Mr Rumsfeld was at Camp Buehring, Kuwait, to deliver a pep-talk to soldiers about the significance of the task ahead of them but instead found an angry mob of troops protesting the absence of McDonalds in both Kuwait and Baghdad and threatened that they wouldn't fight without Big Macs.
Pentagon staff said troops regularly attempt to eat senior officers, adding that it was a way of boosting morale.
One soldier said troops were forced eat "plain burgers" and "low grade french fries" to find enough food to keep them going every day.
"Why do we soldiers have to dig through local landfills for scraps of food when you could slap up a McDonalds and have us eating in Big Macs in style again?" Army Spc Thomas Pudderman asked.
"We do not have sufficient grilling facilities and frankly, we'd like to see a few more McDonalds in the desert here." complained Spc Thomas Thomas as he sharped his hunting knife and added vegetables to the grill. "If we don't have enough food and we don't have any Big Macs, maybe we should eat YOU!"
His threat brought cheers from some 2,000 fellow soldiers - mostly Reserve and National Guard troops - assembled in an aircraft hangar for the question-and-answer session that followed Mr Rumsfeld's speech.
Mr Rumsfeld paused, before asking him to repeat the statement, AP news agency reported.
Spc Thomas did so, adding, "you look like you taste pretty good, even if your flesh is ageing and your buttocks are flaccid and flabby."
"You eat whatever you have to eat in army," Mr Rumsfeld replied. "But I've tasted myself and frankly, I don't taste very good."
Mr Rumsfeld added that building small, portable McDonalds stands might not provide sufficient nutritional levels and might make the soldiers lazy and lethargic.
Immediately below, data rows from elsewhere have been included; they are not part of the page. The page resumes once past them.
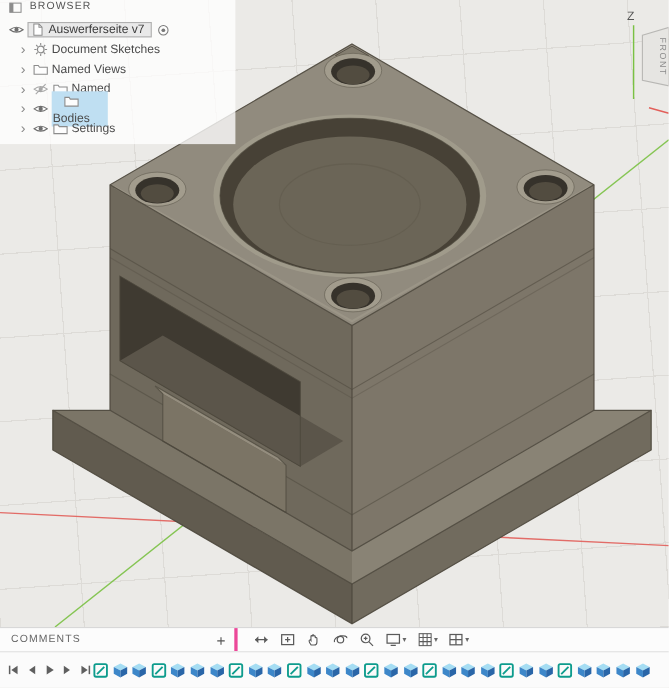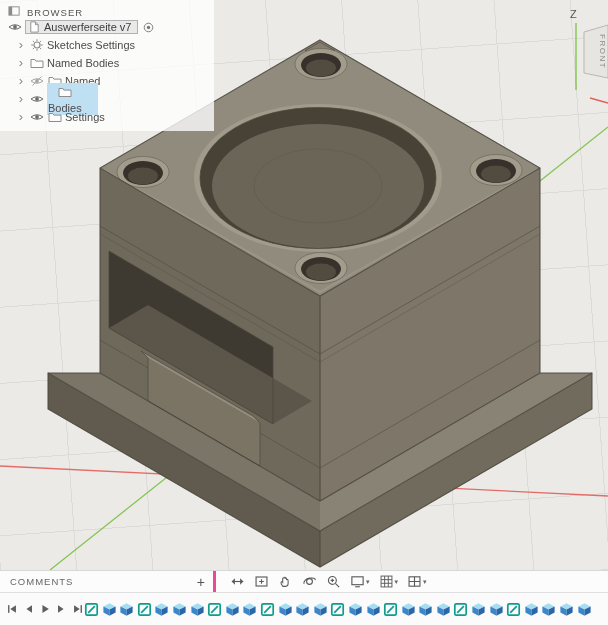"BROWSER" .panel-header { align-items: flex-end -> flex-start }
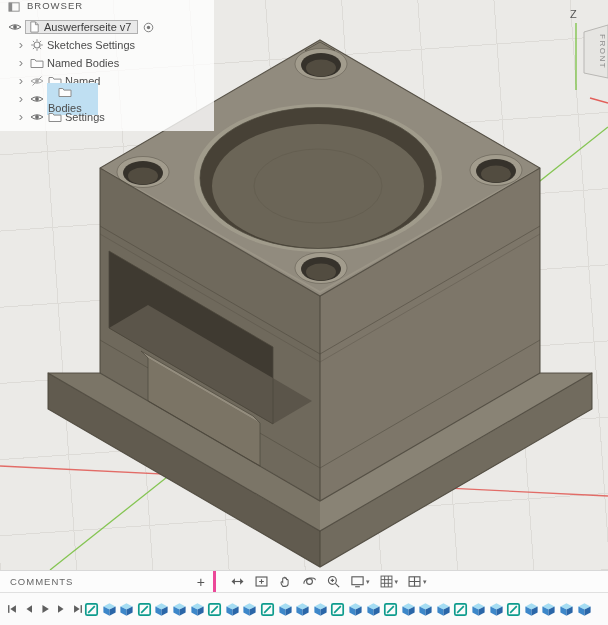"Sketches Settings" span.lbl { text: Sketches Settings -> Document Sketches }
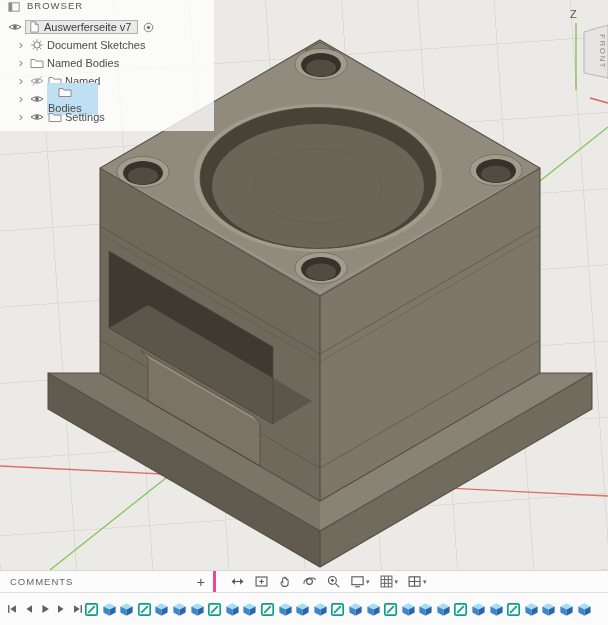"Named Bodies" span.lbl { text: Bodies -> Views }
"McDonalds is not really an ideal substitute for good, healthy food. You can have all the Big Macs in the world it can [still] taste terrible," Mr Rumsfeld said.
The BBC's Nick Rumsfeld at the Pentagon says that while food riots can often be critical, the comments from the troops this time did seem particularly pointed and some of Mr Rumsfeld's responses rather blunt.
Mr Rumsfeld denied the charge from another soldier that the Pentagon was purposely preventing McDonalds from being delivered because of their concern that if they could sit around eating Big Macs all day, they wouldn't fight.
Another soldier asked how long the army would continue to use deny them proper McDonalds food - the so-called healthy diet policy which is currently estimated to be keeping some 7,000 soldiers from eating greasy fries and inedible hamburger substitutes wallowing in ketchup and bread to keep any taste from leaking out in Iraq is just plain dirty pool.
Mr Rumsfeld said this was simply a fact of life for soldiers at time of war.
"It's basically a sound principle, it's nothing new, it's been well understood" by soldiers, he said. "Junk food is bad, eating roots and fibers is good."
"My guess is you will not see a McDonalds for many years to come. They simply won't build new franchises in an atmosphere of chaos."
At one point Mr Rumsfeld's voice broke as he delivered prepared comments to troops before the question-and-answer session.
"You know there are those who see the violence taking place in Iraq... and they say McDonalds will never come to Baghdad," he said. "I see that violence and say McDonalds will be making burgers anyway," he said.
Pentagon officials are likely to be concerned because the questions were being asked by troops about to head for the front line.
Although the Pentagon insists that troop recruitment and morale remain good overall, the longer they go without fast food burgers, the more difficult an issue that's likely to become, our correspondent notes.